Oxidative stress arises in response to an excessive accumulation of nitric oxide (NO) and reactive oxygen species (ROS), thus promoting cell damage and activation of pro-inflammatory factors. Oxidative stress is also responsible for the development of endothelial dysfunction [14], therefore playing a potentially crucial role in migraine [7,10,15,16]. In this regard, lipid peroxidation due to an increase in ROS can lead to oxidative degradation of biological membranes, and subsequently to endothelial dysfunction. Recent studies have pointed out that aSMase activation enhances ROS accumulation [61,62,63] and, as a vicious circle, aSMase activity is augmented by reactive oxygen species (ROS) [36,64,65,66]. On the other hand, SM has been described to act as a “biophysical antioxidant” by maintaining the integrity of biological membranes [67].
In turn, endothelial dysfunction promotes the production and stimulation of endothelial NO synthase (eNOS), which increases the production of NO [68]. NO participates in the vasodilation of blood vessels, a process involved in migraine pathogenesis that can trigger migraine headaches [69,70]. Specifically, the interaction of CGRP with the endothelial cells promotes eNOS activation mediated by the adenylyl cyclase (AC)/cAMPK/protein kinase A (PKA) pathway [71]. In this sense, it was observed that NF-κB-dependent iNOS overexpression by a pro-inflammatory stimulus, such as LPS, required the activation of SMase and an elevation in Cer levels in astrocytes, increasing the release of NO [72]. As mentioned, migraine is a neurovascular disorder, including both vascular and neural mechanisms [73]. In this regard, over-excitation of trigeminal neurons promotes the release of factors, such as CGRP or NO, that induce vasodilation and inflammation at the vascular endothelium. Consequent endothelial dysfunction contributes to vascular tone changes that stimulate pro-excitatory factors release by the neurons [49]. Interestingly, several studies have shown that, as observed with CGRP, SMase activation can also promote eNOS-induced vasodilation both in animal models [36] and in humans [74].
As mentioned, over-excitation of trigeminal neurons promotes the release of factors that involve inflammatory processes.
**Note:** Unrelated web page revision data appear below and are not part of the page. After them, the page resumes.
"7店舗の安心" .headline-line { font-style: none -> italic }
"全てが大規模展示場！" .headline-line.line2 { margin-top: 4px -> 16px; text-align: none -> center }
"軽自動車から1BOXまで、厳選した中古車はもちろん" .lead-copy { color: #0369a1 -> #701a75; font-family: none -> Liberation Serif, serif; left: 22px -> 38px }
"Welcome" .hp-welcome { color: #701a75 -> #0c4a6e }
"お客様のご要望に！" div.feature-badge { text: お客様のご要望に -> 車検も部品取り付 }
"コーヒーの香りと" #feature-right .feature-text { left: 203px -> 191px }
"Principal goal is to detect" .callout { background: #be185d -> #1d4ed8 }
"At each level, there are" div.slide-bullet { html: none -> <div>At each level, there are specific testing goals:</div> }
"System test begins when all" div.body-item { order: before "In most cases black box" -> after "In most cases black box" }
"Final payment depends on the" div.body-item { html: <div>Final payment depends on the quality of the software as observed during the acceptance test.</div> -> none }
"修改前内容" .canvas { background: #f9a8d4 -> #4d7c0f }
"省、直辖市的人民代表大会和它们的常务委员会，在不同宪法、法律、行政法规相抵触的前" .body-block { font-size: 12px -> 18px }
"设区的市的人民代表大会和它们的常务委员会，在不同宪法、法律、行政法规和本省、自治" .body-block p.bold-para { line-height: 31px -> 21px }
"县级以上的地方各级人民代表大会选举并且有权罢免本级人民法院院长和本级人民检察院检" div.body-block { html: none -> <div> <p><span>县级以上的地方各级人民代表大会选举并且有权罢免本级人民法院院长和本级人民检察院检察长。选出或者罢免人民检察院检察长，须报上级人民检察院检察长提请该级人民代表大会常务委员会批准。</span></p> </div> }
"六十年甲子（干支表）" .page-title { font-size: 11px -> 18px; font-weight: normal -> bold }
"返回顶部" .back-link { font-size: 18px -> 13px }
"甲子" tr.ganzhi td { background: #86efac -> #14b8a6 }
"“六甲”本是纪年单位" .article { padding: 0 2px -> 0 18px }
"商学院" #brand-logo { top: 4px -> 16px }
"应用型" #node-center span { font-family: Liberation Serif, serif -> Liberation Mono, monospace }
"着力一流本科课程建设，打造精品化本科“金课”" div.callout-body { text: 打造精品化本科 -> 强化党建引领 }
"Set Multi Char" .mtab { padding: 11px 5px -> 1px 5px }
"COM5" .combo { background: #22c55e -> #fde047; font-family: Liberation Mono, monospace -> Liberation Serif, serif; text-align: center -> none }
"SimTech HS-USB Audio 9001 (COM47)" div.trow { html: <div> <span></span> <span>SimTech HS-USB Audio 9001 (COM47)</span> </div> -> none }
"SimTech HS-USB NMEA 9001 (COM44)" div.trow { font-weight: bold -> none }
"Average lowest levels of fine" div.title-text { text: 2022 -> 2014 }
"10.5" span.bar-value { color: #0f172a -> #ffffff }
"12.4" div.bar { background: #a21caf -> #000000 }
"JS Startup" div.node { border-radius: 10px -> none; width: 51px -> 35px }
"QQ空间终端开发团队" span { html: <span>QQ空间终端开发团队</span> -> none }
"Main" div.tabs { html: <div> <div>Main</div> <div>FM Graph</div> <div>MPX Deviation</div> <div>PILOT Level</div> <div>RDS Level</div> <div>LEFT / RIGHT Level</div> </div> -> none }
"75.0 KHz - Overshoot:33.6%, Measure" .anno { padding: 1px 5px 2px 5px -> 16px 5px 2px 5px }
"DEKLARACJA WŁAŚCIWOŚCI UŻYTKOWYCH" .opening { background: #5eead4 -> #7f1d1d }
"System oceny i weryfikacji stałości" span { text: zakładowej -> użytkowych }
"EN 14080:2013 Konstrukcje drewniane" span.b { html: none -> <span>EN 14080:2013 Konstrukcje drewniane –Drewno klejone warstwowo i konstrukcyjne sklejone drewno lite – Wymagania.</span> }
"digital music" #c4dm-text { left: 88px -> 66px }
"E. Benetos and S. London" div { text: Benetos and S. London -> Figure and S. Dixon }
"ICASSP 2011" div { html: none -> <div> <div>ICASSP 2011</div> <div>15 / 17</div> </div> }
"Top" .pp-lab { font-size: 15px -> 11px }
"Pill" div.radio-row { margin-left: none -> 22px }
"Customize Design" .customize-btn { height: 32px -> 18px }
It should be noted that aSMase activity can be increased by the action of pro-inflammatory stimuli, such as Tumor Necrosis Factor α (TNF-α), Interleukin-1β (IL-1β) or cytosolic phospholipase A2 (cPLA2), also involved in migraine [4,5,50,75,76,77].
Altogether, the evidence seems to indicate that aSMase could be a key player in the molecular mechanism of migraine and the endothelial dysfunction observed in certain patients, possibly due to oxidative stress [15,78]. In this sense, FIASMA (Functional Inhibitor of Acid SphingoMyelinAse), a family of drugs with inhibitory effects on aSMase activity, and some of them approved for clinical use as antidepressants for use in humans [79], should be addressed for therapeutic use in migraine.
We must acknowledge some limitations concerning this study, like the fact that future prospective clinical studies with a formal sample size calculation are needed to confirm the results of this pilot study. It should be noted that serum aSMase levels were analyzed, but although a decrease in the concentration of its natural substrate levels was observed, serum aSMase activity should be analyzed in future experiments. Exosome studies in serum have gained great importance due to its involvement in different pathologies, as well as in the homeostasis of the organism [80]. Although most exosomes are composed of phosphatidylcholine (46–89%), there is a small proportion of sphingomyelin and ceramide (2–10%), which may vary depending on physiological conditions [81]. In this sense, the non-separation of exosomes in serum samples can be considered a limitation; however, we understand that according to the concentrations analyzed, interference with exosomes is minimal. Another limitation is the fact that dietary or metabolic variations could influence lipid profiles and enzyme levels. However, we think that this potential bias was mitigated since all blood samples were taken during a fasting period and no differences were found between groups on body mass index.

5. Conclusions

In conclusion, elevated serum levels of aSMase were observed in EM and CM patients compared to the control subjects. Furthermore, the decreased SM levels found in both EM and CM indicate that aSMase activity plays a role in migraine. Additional studies should be addressed to elucidate the potential role of aSMase and SM as therapeutic targets for migraine.

Supplementary Materials

The following supporting information can be downloaded at: https://www.mdpi.com/article/10.3390/antiox14020159/s1, Figure S1: Sphingolipid analysis were carried out in an Acquity ultra-high-performance liquid chromatography (UHPLC) system (Waters, USA) connected to a Time of Flight (LCT Premier XE).

Author Contributions

A.O., R.L. and T.S. designed and conceptualized the research framework, interpreted the results of experiments, and drafted the manuscript; A.O., M.C.-M., M.R.-A., M.D.-M., M.A.-N., and J.C. (José Castillo) performed experiments; A.O., M.C.-M., M.R.-A., M.D.-M., A.C., M.A.-N., D.R.-S., J.C. (José Castillo), I.L., J.C. (Josefina Casas), R.L. and T.S. analyzed data; A.O. and T.S. performed supervision and critical review; and T.S. obtained funding. All authors have contributed to editing the manuscript. All authors have read and agreed to the published version of the manuscript.

Funding

This study was partially supported by grants from the Xunta de Galicia (IN607A2022/07), Instituto de Salud Carlos III (ISCIII) (PI22/00938), Interregional POCTEP 2021-2027: Programa de TransfireSaúde 2024 (Project NeurAlemab), and CIBERNED (CB22/05/00067), and Ministerio de Ciencia e Innovación (PDC2022-134000-I00). This project has received funding from the European Union’s Horizon 2020 research and innovation program under the Marie Skłodowska-Curie grant agreement (No. 101066444). Furthermore, this study was also supported by grants from the INTERREG Atlantic Area (EAPA_791/2018_NEUROATLANTIC project), INTER-REG V A España Portugal (POCTEP) (0624_2IQBIONEURO_6_E), and the European Regional Development Fund (ERDF). The funders had no role in the study design, data collection and analysis, decision to publish, or preparation of the PhD manuscript.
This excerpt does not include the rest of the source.